▸ **Task to carry out**
Scan the data for lines with "font" and report the count by itself.

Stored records
Content starts

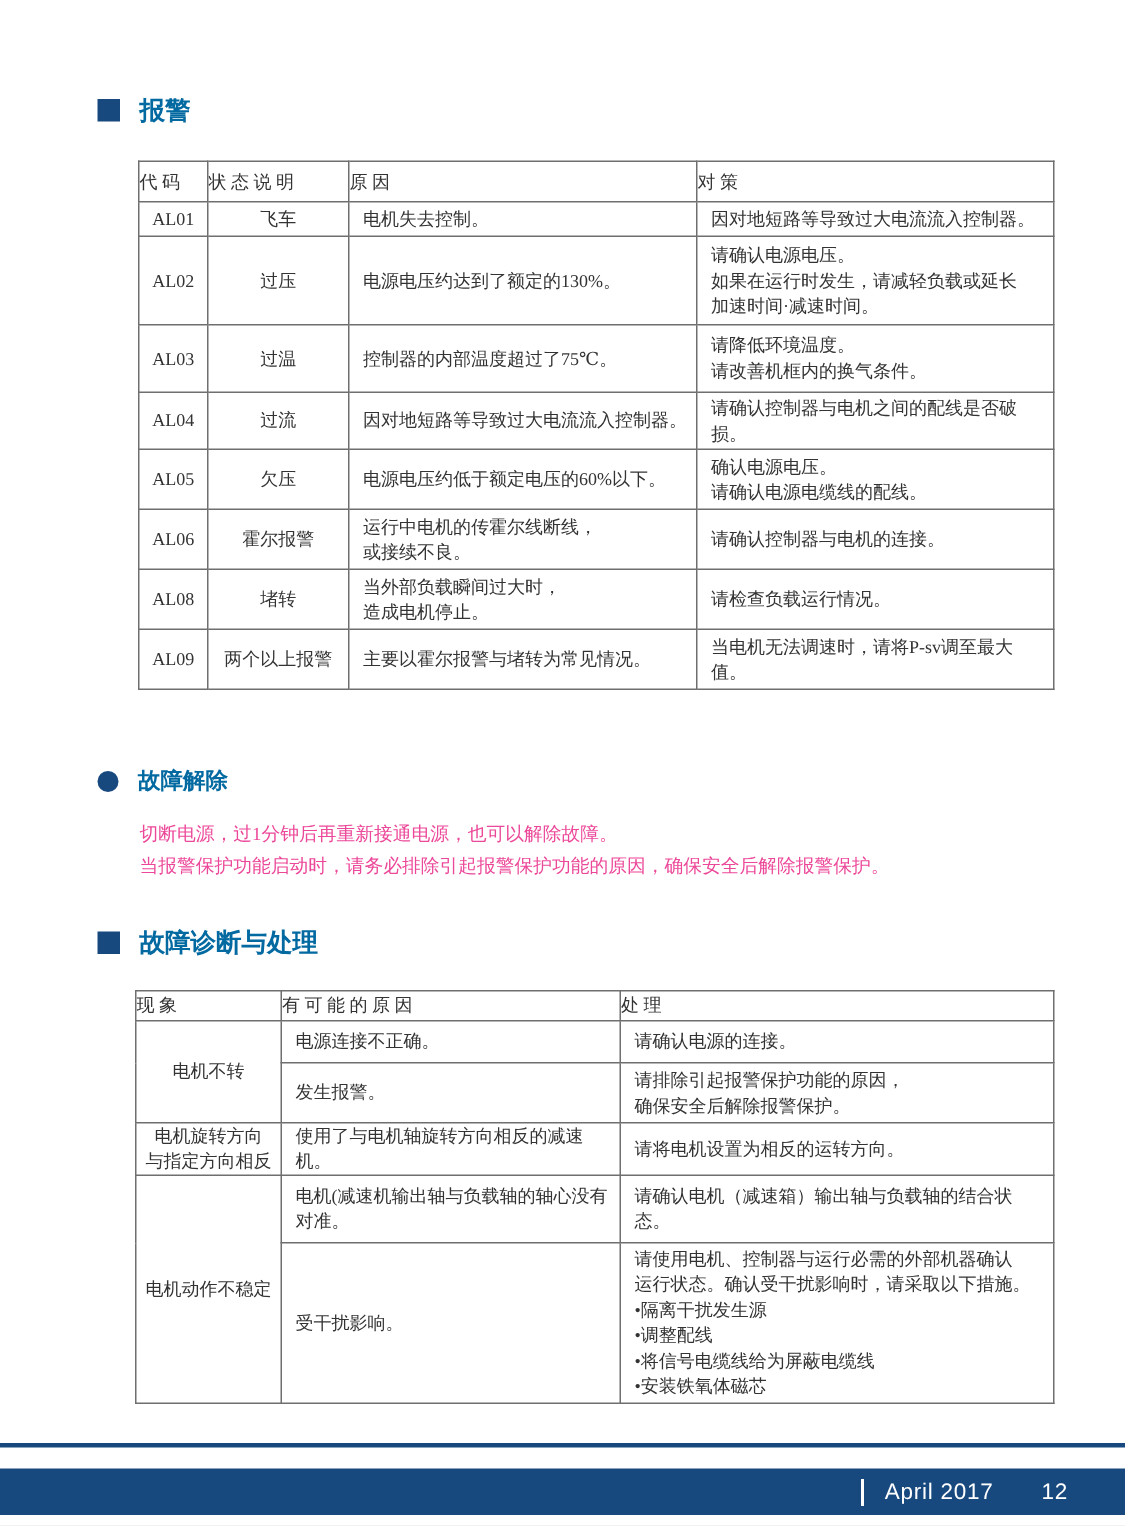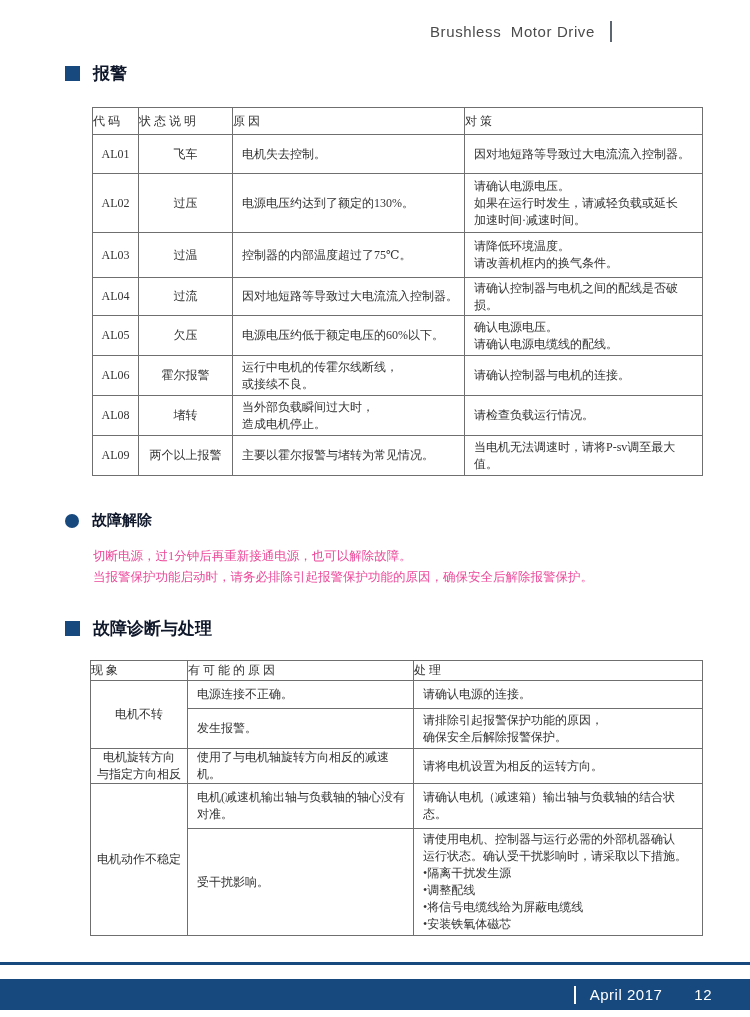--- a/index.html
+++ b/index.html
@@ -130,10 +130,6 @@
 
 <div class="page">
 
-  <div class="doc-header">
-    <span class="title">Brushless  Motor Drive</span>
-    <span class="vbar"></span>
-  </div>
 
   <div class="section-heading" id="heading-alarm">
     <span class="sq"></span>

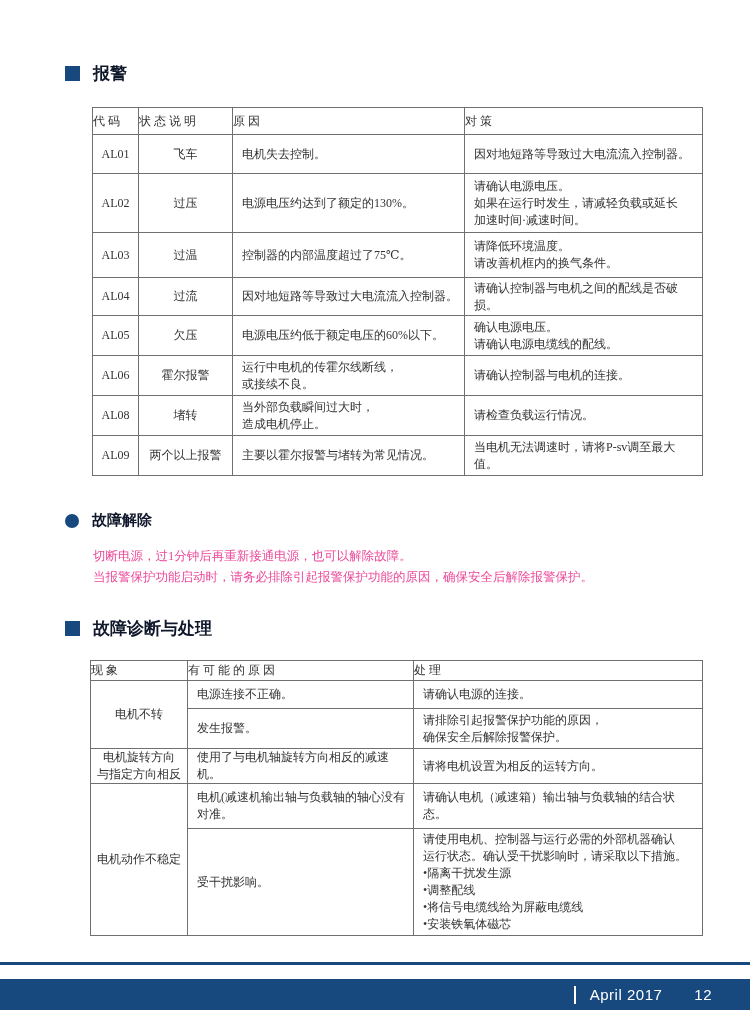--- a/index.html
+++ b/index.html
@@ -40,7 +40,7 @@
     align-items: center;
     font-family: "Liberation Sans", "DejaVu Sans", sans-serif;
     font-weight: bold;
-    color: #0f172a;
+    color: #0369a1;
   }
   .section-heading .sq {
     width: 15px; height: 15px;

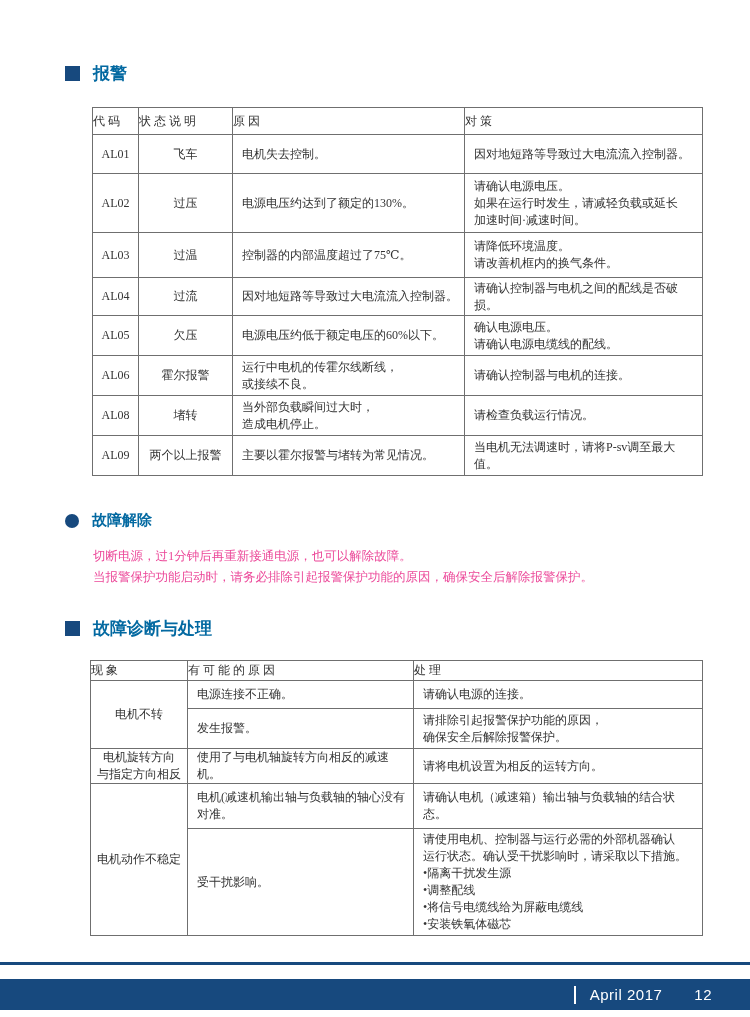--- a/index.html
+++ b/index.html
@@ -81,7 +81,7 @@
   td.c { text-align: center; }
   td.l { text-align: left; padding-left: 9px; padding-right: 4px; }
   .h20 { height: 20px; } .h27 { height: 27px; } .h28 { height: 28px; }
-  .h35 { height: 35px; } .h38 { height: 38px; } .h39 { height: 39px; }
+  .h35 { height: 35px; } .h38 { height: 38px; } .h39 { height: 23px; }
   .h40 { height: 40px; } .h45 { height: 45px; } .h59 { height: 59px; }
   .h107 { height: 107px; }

Content ends

▸ **Answer section**
2